BEGIN The data
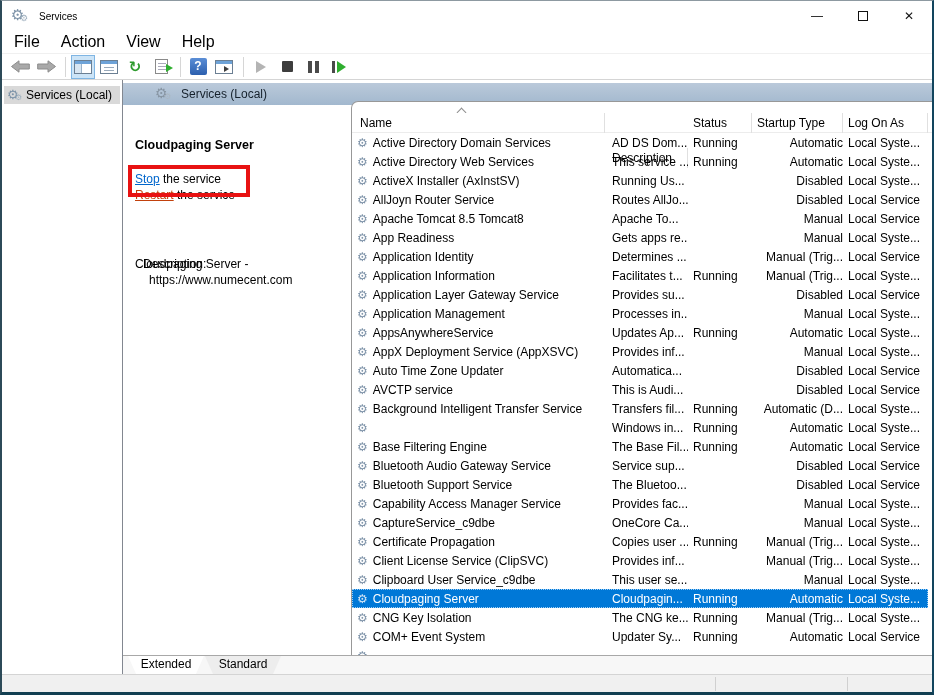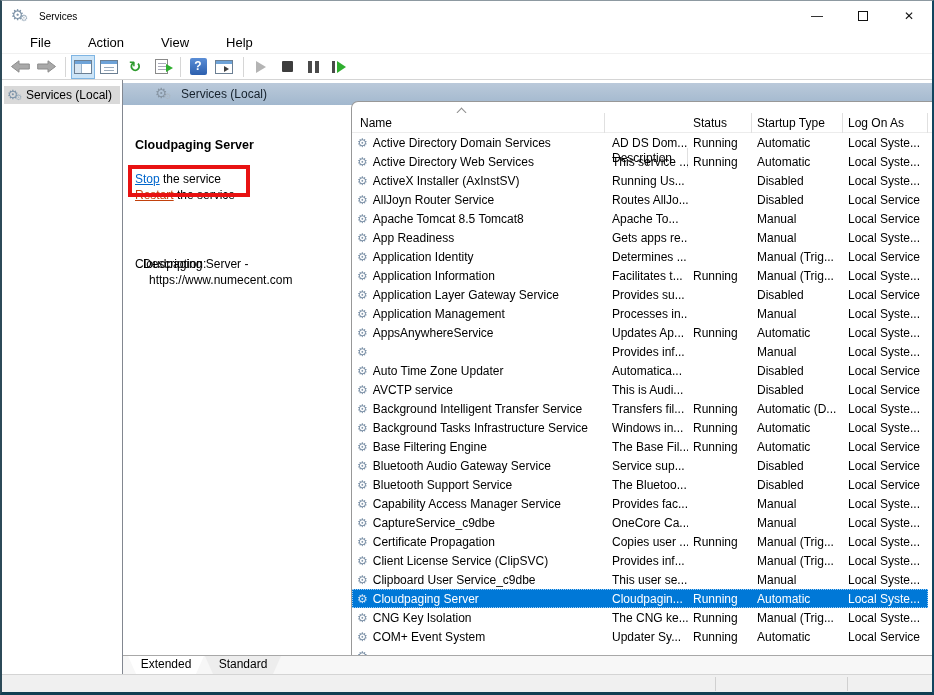--- a/index.html
+++ b/index.html
@@ -21,7 +21,7 @@
 
   
   .menubar { height:22px; display:flex; align-items:center; padding-left:12px; background:#fff; }
-  .menu-item { margin-right:21px; font-size:13px;margin-left:16px; }
+  .menu-item { margin-right:21px; font-size:16px; }
 
   
   .toolbar { height:27px; display:flex; align-items:center; background:#fff; border-top:1px solid #f0f0f0; border-bottom:1px solid #d5d5d5; padding-left:6px; }

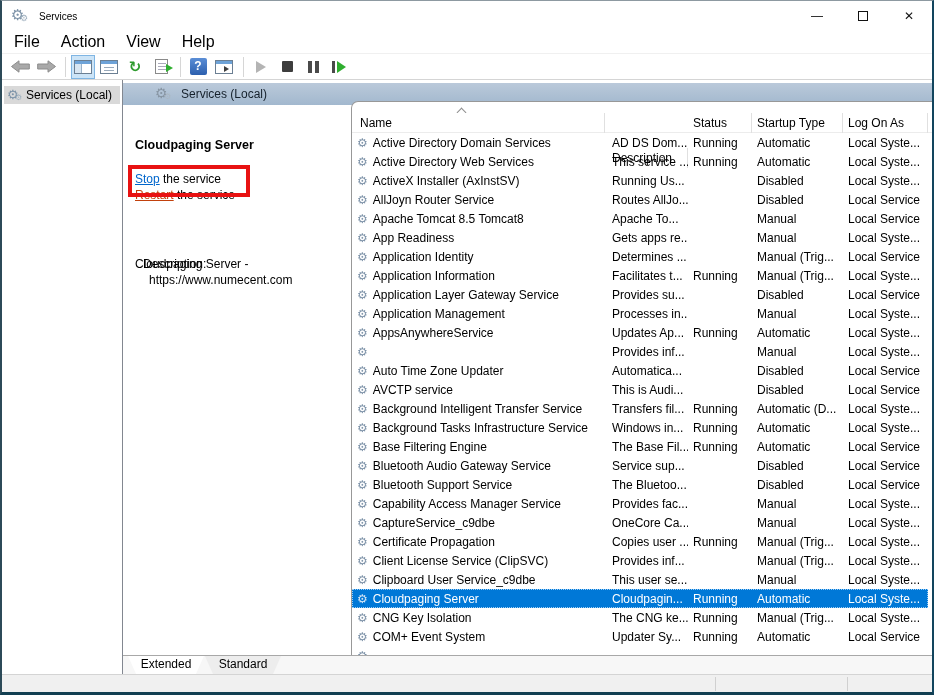--- a/index.html
+++ b/index.html
@@ -88,7 +88,7 @@
   .c-name .rowgear { font-size:12px; color:#7d92a8; margin-right:5px; line-height:1; }
   .c-desc { width:83px; padding-left:7px; }
   .c-status { width:64px; padding-left:5px; }
-  .c-startup { width:91px; padding-left:5px; }
+  .c-startup { width:91px; padding-left:5px;text-align:right; }
   .c-logon { width:85px; padding-left:5px; }
   .row.selected { background:#0078d7; color:#fff; outline:1px dotted #9ccdf5; outline-offset:-1px; }
   .row.selected .rowgear { color:#d6e6f5; }

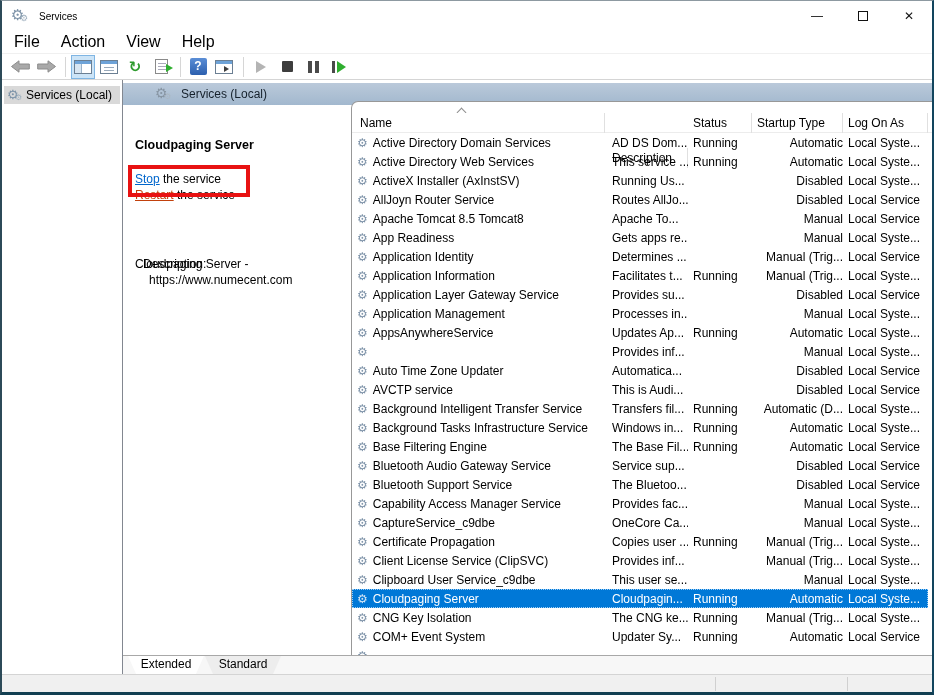--- a/index.html
+++ b/index.html
@@ -353,6 +353,7 @@
             <div class="row">
     <span class="cell c-name">
                 <span class="rowgear">⚙</span>
+                <span class="nm">AppX Deployment Service (AppXSVC)</span>
               </span>
     <span class="cell c-desc">Provides inf...</span>
     <span class="cell c-status"></span>

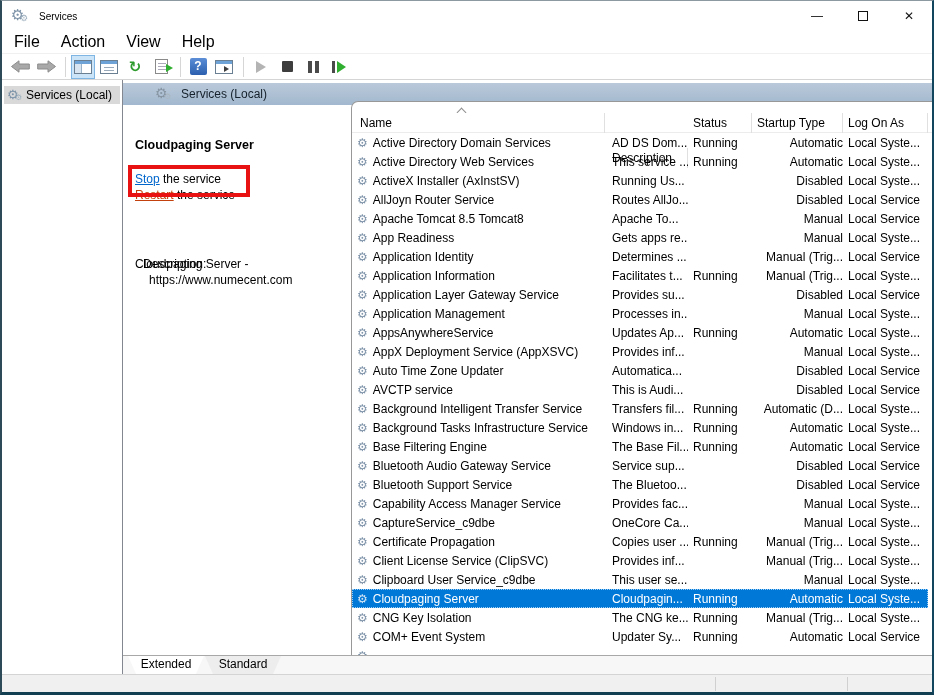--- a/index.html
+++ b/index.html
@@ -393,7 +393,6 @@
             <div class="row">
     <span class="cell c-name">
                 <span class="rowgear">⚙</span>
-                <span class="nm">Background Tasks Infrastructure Service</span>
               </span>
     <span class="cell c-desc">Windows in...</span>
     <span class="cell c-status">Running</span>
END The data
* What the exercise asks *
Determine how many lines of the listing above include the word "Service", then write only that number.

* Answer to the exercise *
2